Music, and particularly folk music, is a Kaustinen industry. That in itself, though, isn't necessarily going to get children enthused; up against many present-day distractions, peer pressure and other ambitions, taking up the instrument of one's forbears isn't automatic.
But, a mile or so up-river from the center of Kaustinen, in the scattered farming village of Jarvela, in a fine, big old farmhouse in the Nordic architectural tradition of red ochre painted pine logs with white window-frames, lives the man whose teaching has filled that festival arena with fiddlers: Mauno Jarvela.
After graduating in the early 1970s from Finland's national music university, the Sibelius Academy, Mauno stayed in Helsinki, playing in Finnish radio's symphony orchestra and the orchestra of Finnish Opera. In 1978 he returned home to Kaustinen, where he played in the symphony orchestra of Kokkola, the nearest big town, and began to teach private violin lessons part-time. Since 1985, the teaching has been his main occupation--that and playing in Kaustinen and Finland's flagship fiddles, harmonium and double-bass band JPP. (The initials stand for Jarvelan Pikkupelimannit--"the little folk musicians of Jarvela").
He obviously puts a huge amount of work and energy into his teaching, but he is a typical calm, self-effacing Finn, with a quiet ability to inspire and get things done without condescension or self-advertisement. His work has become nationally noticed, though; in 2004 he was one of ten annual recipients of the prestigious Finland Prize for creative arts. The key to Mauno's method, apart from his patience, empathy and sense of what the children enjoy playing and singing, is that not only does each child have a one-to-one lesson at least every week, but also they get together weekly to play in a larger group.
"The idea is basically to play for your own enjoyment.

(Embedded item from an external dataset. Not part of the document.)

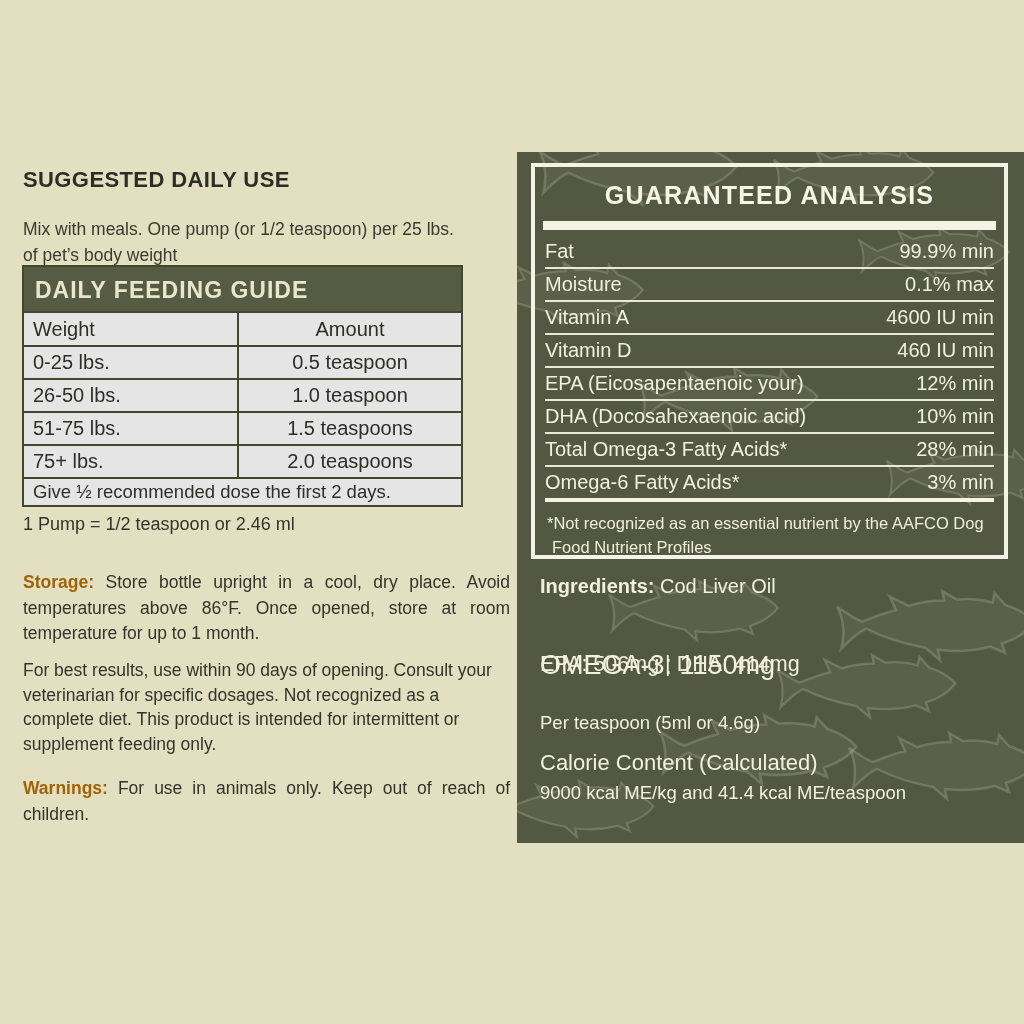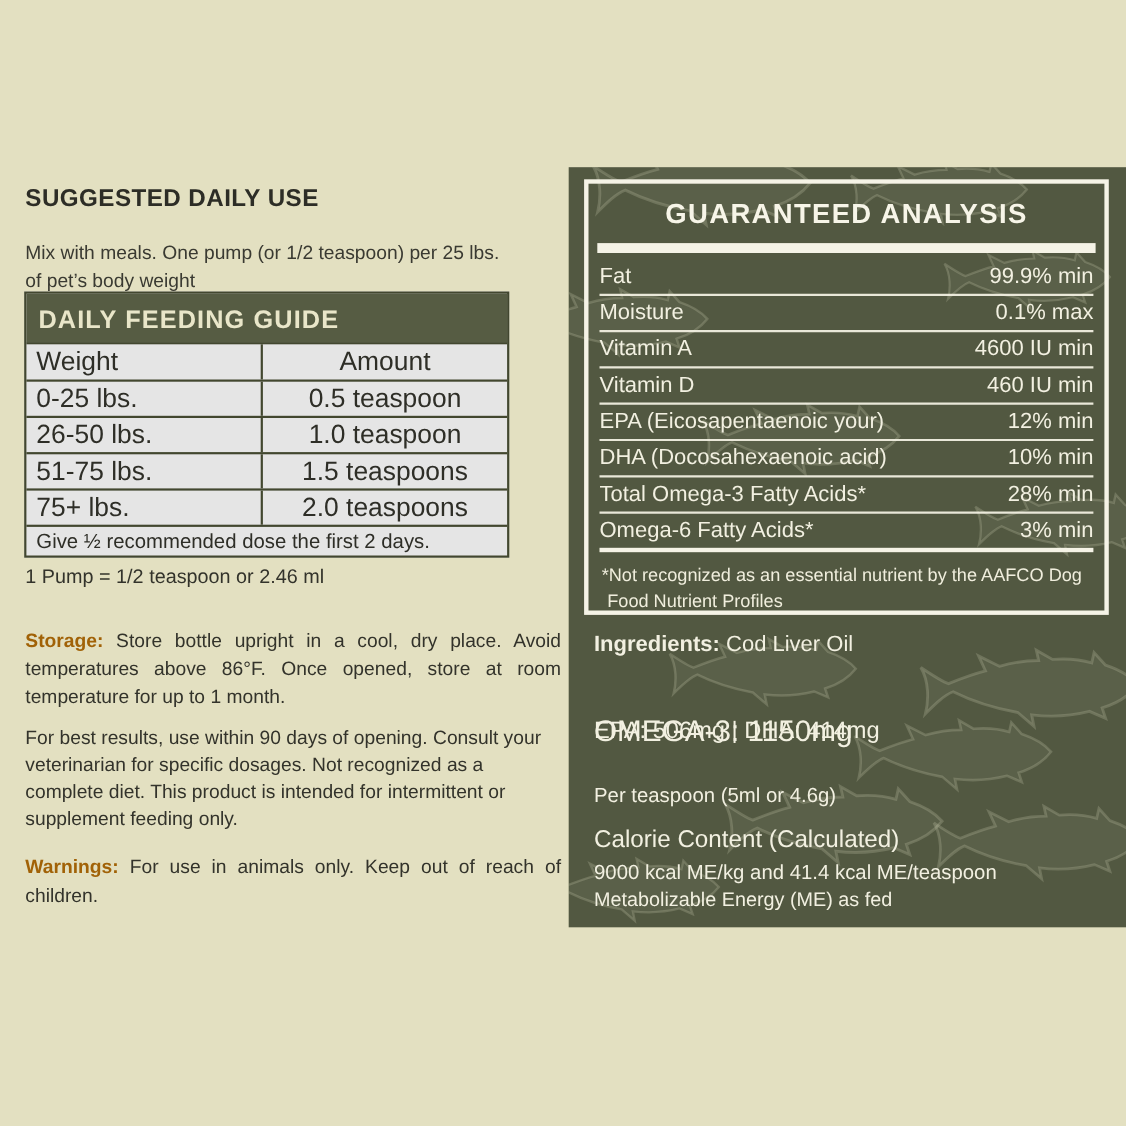"Weight" .frow { font-size: 24px -> 20px }
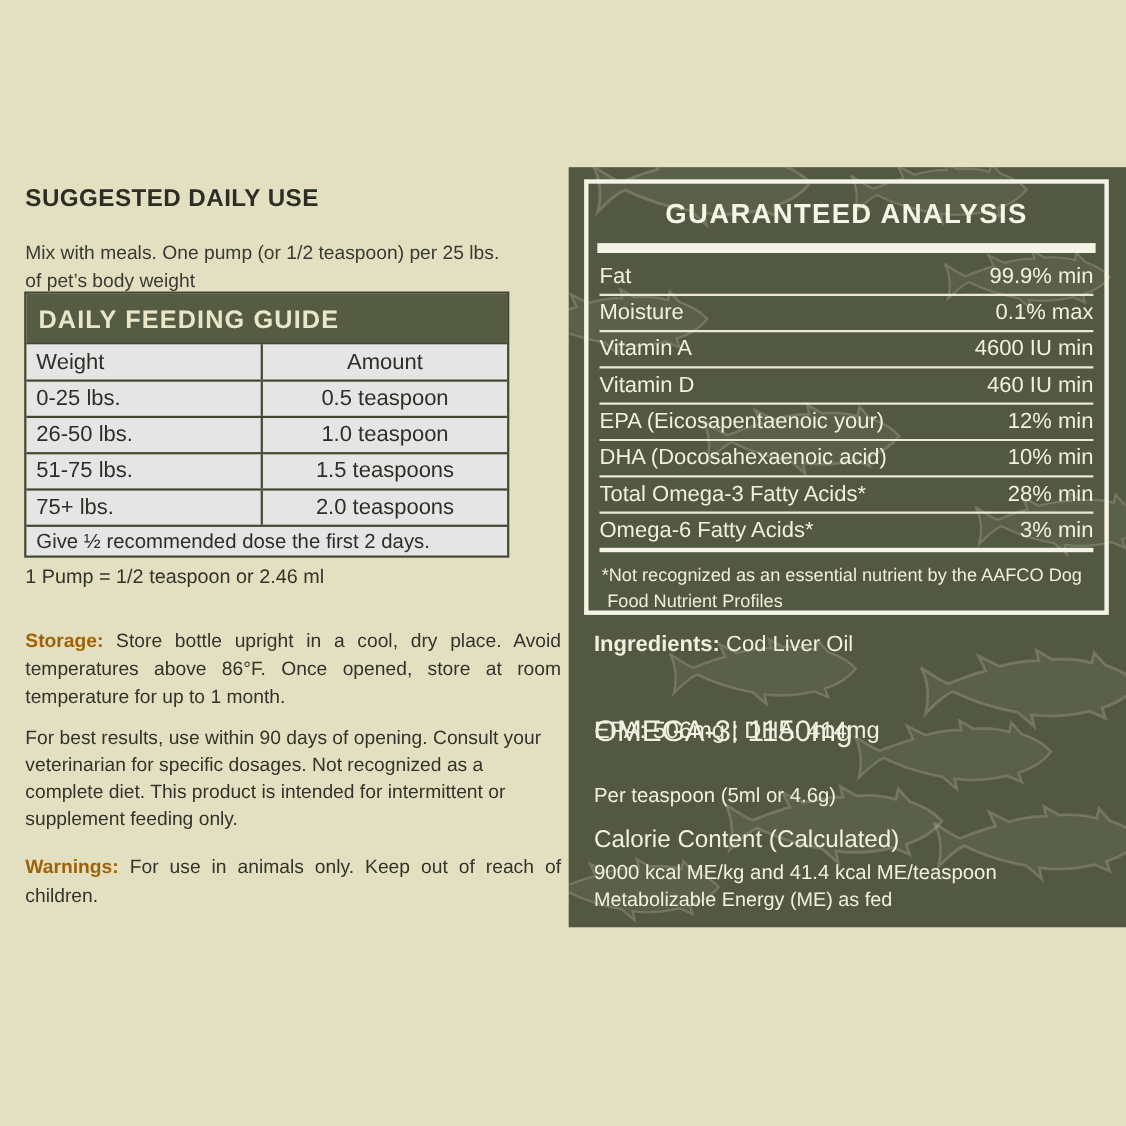"Metabolizable Energy (ME) as fed" p.ptext { html: <p>Metabolizable Energy (ME) as fed</p> -> none }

Like in the old days, in the weddings; at a wedding they didn't play for the audience, they just played for themselves, playing and dancing, and this is the same idea. Gather together and play, a lot of people."
There are no auditions to join Napparit, the students' group performance ensemble; the criterion is just a willingness to learn. Fees are kept low, really a demonstration of commitment. "The smallest ones who are starting and get just a 20-minute private lesson per week plus the group rehearsals, they pay 22 Euros per semester. We don't want to make it too expensive, so that everybody can afford it."
In the one-to-one lessons the children--who often begin when they are six or younger, but are free to start later--are shown the technical aspects, starting with how to hold the fiddle and bow. Then, in the group sessions they immediately use what they've learned, contributing at their own ability level, be that playing the melody or just bowing open strings. "With the private lessons I use very formal material, classical material, classical music teaching; I try to get them to make the right positions. The difference is that we're going to try to play something in quite a big group quite soon. And in group lessons we mostly play other material, and here that means folk music. New and old."